The Bridge Of San Luis Rey – A Link Across The Abyss

The Bridge Of San Luis Rey is Thornton Wilder’s 1927 novel about a group of people who, in the summer of 1714, happen to be crossing a Peruvian rope bridge when it collapses. A scientifically inclined friar witnessing the disaster, is so traumatised that he sets out to research the victims’ biographies for reasons explaining their seemingly random fate.

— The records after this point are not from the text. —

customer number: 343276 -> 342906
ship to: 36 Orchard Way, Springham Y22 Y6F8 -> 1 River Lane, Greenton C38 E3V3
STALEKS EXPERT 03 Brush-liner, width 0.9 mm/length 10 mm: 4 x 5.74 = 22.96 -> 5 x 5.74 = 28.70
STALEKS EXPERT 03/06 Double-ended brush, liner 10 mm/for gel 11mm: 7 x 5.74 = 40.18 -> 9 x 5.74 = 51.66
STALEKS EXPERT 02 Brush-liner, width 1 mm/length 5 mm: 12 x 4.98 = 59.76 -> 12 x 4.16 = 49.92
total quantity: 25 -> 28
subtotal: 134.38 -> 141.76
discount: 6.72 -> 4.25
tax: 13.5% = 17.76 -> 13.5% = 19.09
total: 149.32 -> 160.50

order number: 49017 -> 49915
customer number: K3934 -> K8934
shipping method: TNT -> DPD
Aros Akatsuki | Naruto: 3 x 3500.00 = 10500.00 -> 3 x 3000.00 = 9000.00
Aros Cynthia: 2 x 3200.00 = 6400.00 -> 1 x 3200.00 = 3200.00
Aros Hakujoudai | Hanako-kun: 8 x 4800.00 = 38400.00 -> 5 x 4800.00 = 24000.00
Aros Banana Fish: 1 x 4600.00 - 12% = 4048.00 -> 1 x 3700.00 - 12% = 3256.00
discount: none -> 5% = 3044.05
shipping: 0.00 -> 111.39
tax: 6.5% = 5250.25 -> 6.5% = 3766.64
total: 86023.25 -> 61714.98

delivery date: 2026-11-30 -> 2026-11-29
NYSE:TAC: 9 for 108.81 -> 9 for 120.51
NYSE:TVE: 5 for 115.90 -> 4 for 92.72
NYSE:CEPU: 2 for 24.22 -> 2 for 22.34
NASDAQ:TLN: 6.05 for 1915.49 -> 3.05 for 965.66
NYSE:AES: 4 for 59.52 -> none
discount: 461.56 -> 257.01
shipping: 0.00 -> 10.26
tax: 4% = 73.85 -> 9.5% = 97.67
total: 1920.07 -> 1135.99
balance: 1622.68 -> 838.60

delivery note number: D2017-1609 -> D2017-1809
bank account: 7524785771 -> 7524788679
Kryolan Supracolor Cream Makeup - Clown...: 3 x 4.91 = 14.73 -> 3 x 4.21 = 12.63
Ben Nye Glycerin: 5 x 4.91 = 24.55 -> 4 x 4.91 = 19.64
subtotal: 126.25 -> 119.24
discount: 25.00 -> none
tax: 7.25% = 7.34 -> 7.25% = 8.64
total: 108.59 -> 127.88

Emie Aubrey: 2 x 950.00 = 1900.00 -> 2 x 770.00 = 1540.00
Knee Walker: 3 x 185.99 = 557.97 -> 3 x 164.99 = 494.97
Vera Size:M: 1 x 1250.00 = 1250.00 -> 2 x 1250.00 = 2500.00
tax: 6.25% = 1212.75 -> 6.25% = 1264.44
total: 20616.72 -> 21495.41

Novels have a contradictory history when it comes to morality. There is a tradition where fictional characters are rewarded or punished according to their choices. Samuel Richardson’s Pamela: Or Virtue Rewarded of 1740 is an early example. But authors are not always fussy school teachers giving marks for good behaviour. In 1748 John Cleland published Fanny Hill, an exact reversal of novels which emphasise virtue – describing the life of a prostitute, who learns to enjoy her work, and use it to find freedom and financial independence.

So, is the God of Thornton Wilder’s book more of a Samuel Richardson or a John Cleland? The Bridge Of San Luis Rey suggests the Almighty could be both or neither. For a start, the vices or virtues of an individual often depend on who you talk to, or what particular aspects of an individual you are considering. And the ‘reward’ or ‘punishment’ is equally ambivalent. Are the victims of disaster good people called to heaven early, or bad people cast into the abyss? Judgement of people is never as straightforward as it seems. The image of the bridge in Thornton Wilder’s novel is an apt one, since instead of easy categories we get a sense of opposites existing together, with a fragile link spanning the gap between them. In a figurative kind of way, maybe the bridge collapses when people stop trying to make a leap of understanding. The Catholic Inquisition looms behind the action in this book, an illustration of human behaviour at its most cruelly judgemental.

This all makes for an intelligent and moving novel, relevant for our own times when there is still a temptation to judge behaviour rather than seek to understand it.